Yesterday was Poem in Your Pocket Day. I knew that I would hand out poems on campus. I knew that we would have poetry themed food. I wanted to do something to encourage the actual writing of poems, but I wasn't sure exactly what.
As I was looking at Facebook one last time, I came across Karen Weyant's posting of a Blackout Poetry Workshop at her school, Jamestown Community College. I thought it looked like something we could do.
So, I grabbed some art supplies and headed to school. I had my copies of poems for pockets already copied. I had decided on 2 poems by Mary Oliver: "Wild Geese" and "The Summer Day." I thought they were accessible and they had the potential of being very moving to students.

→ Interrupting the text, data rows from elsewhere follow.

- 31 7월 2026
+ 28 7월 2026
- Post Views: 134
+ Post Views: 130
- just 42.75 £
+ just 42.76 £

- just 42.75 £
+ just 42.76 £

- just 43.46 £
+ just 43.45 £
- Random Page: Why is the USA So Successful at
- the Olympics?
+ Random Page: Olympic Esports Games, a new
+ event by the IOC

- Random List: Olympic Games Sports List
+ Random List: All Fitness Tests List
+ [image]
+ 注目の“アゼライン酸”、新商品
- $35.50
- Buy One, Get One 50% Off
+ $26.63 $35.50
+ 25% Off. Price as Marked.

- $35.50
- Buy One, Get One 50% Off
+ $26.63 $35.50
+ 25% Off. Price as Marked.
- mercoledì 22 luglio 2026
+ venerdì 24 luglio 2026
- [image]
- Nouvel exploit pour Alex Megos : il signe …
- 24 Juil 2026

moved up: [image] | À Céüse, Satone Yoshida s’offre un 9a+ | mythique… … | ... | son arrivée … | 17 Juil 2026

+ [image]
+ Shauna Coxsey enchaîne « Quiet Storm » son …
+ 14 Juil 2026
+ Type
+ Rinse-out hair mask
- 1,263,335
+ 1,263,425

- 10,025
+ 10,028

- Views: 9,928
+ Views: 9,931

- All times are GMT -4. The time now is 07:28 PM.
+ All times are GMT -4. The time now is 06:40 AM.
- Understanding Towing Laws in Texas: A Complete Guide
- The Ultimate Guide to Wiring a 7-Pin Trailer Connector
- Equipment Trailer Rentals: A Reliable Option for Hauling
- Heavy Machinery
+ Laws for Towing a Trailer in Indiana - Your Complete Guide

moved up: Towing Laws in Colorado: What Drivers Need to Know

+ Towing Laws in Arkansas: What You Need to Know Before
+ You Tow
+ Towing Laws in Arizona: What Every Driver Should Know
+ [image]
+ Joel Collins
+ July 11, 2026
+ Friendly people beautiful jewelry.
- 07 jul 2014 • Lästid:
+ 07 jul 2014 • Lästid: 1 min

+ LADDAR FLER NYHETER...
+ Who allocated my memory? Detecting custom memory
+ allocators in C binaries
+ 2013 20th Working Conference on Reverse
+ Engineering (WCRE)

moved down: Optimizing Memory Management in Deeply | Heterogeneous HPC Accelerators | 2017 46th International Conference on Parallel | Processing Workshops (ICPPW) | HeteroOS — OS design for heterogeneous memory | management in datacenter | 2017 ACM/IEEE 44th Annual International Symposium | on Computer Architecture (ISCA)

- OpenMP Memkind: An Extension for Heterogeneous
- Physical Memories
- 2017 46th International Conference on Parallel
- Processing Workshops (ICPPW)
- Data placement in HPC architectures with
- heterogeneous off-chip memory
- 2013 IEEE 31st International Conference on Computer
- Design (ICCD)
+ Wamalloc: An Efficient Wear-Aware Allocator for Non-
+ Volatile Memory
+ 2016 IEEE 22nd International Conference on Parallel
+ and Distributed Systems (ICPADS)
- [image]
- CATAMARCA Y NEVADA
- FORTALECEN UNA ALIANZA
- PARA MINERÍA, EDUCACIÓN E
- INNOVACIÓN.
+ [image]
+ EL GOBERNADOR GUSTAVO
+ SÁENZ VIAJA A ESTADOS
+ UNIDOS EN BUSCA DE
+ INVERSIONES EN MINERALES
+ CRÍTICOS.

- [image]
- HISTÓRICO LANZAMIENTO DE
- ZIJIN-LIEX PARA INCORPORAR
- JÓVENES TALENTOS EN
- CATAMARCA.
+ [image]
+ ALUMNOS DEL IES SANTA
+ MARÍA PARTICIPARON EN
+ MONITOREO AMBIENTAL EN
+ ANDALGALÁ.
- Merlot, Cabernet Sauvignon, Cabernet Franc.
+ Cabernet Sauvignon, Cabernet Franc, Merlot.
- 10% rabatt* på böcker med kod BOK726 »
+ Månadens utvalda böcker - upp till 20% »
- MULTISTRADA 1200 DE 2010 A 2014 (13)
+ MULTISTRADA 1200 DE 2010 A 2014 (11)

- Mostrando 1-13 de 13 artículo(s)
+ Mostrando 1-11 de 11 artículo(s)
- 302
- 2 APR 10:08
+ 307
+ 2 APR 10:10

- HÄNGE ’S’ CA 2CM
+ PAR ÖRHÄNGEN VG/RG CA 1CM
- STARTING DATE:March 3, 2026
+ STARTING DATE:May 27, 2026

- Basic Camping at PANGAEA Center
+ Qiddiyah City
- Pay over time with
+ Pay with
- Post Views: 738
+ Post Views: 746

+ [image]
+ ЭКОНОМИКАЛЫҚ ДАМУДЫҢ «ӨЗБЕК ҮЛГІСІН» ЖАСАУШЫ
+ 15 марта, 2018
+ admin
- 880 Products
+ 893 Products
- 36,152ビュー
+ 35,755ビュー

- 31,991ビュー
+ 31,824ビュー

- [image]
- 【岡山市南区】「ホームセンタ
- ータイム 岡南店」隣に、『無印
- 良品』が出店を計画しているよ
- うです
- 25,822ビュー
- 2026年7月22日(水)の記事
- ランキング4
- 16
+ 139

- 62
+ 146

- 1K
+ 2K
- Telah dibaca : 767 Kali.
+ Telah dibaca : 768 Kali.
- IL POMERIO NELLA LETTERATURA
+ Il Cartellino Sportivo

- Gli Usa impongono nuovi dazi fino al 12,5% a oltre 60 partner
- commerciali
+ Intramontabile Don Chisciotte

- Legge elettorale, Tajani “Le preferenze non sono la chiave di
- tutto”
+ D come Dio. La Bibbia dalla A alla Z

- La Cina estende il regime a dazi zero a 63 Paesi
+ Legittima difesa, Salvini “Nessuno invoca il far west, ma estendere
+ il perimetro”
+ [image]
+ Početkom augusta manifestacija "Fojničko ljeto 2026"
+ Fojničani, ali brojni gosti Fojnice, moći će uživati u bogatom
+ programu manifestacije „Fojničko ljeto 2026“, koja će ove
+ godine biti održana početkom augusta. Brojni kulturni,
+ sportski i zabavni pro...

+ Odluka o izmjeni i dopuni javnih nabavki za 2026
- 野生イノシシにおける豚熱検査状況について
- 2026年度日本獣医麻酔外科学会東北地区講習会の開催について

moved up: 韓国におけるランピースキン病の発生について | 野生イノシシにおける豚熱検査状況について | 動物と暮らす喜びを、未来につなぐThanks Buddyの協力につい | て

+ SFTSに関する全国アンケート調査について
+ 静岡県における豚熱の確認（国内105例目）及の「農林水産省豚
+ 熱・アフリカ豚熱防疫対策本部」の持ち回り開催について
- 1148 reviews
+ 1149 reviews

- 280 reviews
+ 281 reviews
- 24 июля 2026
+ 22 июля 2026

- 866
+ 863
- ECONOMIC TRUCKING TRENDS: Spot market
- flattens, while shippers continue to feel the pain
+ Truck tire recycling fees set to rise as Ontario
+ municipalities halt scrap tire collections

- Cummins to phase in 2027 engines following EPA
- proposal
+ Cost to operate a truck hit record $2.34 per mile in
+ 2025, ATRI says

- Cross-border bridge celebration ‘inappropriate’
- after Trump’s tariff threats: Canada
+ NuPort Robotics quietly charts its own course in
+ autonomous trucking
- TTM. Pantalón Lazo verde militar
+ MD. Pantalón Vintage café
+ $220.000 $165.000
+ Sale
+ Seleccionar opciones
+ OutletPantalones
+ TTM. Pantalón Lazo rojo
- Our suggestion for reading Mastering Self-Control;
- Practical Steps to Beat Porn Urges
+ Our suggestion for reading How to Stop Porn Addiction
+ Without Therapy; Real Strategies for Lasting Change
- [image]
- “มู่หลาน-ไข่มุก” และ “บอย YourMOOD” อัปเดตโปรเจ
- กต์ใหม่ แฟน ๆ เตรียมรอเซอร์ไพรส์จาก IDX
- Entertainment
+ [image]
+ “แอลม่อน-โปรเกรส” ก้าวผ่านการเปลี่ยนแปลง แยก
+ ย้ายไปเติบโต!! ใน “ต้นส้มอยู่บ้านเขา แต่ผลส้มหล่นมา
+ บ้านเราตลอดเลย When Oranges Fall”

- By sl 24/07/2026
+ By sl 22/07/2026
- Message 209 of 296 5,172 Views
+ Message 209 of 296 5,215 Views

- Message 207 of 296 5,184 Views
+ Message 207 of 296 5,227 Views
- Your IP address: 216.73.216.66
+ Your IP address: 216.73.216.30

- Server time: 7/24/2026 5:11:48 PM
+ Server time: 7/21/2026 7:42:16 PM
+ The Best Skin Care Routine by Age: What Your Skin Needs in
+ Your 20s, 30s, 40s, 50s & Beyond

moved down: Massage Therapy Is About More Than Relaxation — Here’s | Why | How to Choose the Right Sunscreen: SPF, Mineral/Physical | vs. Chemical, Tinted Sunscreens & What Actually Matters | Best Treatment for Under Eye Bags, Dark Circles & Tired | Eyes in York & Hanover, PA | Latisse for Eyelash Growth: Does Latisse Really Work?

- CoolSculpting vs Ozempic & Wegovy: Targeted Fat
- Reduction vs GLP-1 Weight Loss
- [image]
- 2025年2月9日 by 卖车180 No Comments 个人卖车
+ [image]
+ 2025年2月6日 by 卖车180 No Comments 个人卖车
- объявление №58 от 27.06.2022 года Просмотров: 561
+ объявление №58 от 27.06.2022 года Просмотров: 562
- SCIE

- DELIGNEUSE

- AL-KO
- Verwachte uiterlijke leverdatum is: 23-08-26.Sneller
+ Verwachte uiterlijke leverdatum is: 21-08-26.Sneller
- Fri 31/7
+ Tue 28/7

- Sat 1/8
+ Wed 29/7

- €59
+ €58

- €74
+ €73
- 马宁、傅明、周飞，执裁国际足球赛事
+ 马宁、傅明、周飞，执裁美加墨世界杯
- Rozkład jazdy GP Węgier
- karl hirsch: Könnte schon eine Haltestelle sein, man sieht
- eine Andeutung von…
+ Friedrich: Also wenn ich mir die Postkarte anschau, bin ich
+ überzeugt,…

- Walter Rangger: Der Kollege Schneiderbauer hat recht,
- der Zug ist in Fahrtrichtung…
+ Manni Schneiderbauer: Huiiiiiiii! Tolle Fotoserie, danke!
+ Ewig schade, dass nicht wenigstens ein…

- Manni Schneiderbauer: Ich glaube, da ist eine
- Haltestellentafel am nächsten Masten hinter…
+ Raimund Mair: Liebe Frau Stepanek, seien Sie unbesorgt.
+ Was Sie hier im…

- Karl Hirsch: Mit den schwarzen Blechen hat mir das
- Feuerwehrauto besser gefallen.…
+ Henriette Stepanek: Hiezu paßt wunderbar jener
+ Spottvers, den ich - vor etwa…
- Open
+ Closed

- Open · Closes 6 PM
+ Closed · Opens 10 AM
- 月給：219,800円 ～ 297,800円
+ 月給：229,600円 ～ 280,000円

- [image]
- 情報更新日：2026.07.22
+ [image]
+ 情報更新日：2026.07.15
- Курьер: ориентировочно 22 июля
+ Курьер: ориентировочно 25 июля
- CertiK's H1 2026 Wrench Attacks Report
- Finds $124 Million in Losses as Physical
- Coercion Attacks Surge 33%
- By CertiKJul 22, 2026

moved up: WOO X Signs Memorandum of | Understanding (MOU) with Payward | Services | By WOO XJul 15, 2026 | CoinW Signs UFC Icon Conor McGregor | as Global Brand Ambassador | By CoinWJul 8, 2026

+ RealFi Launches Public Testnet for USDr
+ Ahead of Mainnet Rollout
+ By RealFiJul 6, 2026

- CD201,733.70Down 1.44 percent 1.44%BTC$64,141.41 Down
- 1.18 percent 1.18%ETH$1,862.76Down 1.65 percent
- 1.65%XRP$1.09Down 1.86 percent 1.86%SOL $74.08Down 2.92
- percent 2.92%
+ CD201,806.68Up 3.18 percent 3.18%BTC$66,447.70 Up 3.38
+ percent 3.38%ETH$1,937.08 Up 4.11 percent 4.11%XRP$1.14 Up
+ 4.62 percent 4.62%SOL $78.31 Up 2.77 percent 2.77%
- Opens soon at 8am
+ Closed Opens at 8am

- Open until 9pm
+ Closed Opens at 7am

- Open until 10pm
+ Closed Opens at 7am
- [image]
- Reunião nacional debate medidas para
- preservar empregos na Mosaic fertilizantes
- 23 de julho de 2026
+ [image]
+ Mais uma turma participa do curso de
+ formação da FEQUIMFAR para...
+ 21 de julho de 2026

I stood in the main lobby of our campus and handed out the poems, along with a greeting telling students why I was handing them out. I told them we'd be doing poetry themed activities all day in the break room. Most of them said, "Thank you" when I handed them the poems. Most of them gave the poem a quick scan.
I suspect that the poetry themed events in the break room were more popular with faculty and staff than with students, but that's O.K.
Don't get me wrong--the students weren't dismissive or rude. They took the treats and read the poems:
I love this picture:
I had some great discussions with people about what poetry meant to them. And I sat at a table and created for a bit.
I had photocopied pages from 3 books: Natalie Angier's The Canon, Michael Pollan's The Omnivore's Dilemma, and Craig Child's Apocalyptic Planet. I knew that those books had evocative language and interesting words. I didn't overthink the choosing--I just opened up the books and copied what was there.
I was intrigued by people's approaches to blackout poetry. Some people read the text. Some, like me, just chose words that sounded interesting and circled them. Some of us blocked the other words with color:
I was surprised by the poems that emerged. Here's mine, in picture (process note: I chose the words, drew blocks around them, and then did the swirling color; as I did the swirling color, the words started to get lost, so I came back and did more blocking):
and written out:
time in the ground
live in a cash economy
hillocks of bones
disappeared among the ruins
We hung our poems on the cabinet doors, along with the models that our registrar had chosen as models.
Throughout the day, people read our creations, but not as many people sat down to create as I had hoped.
That's O.K. I liked that we spent the day surrounded by poetry. My goal is to create an energy on campus so that school is a place where people want to be. Yesterday met that goal.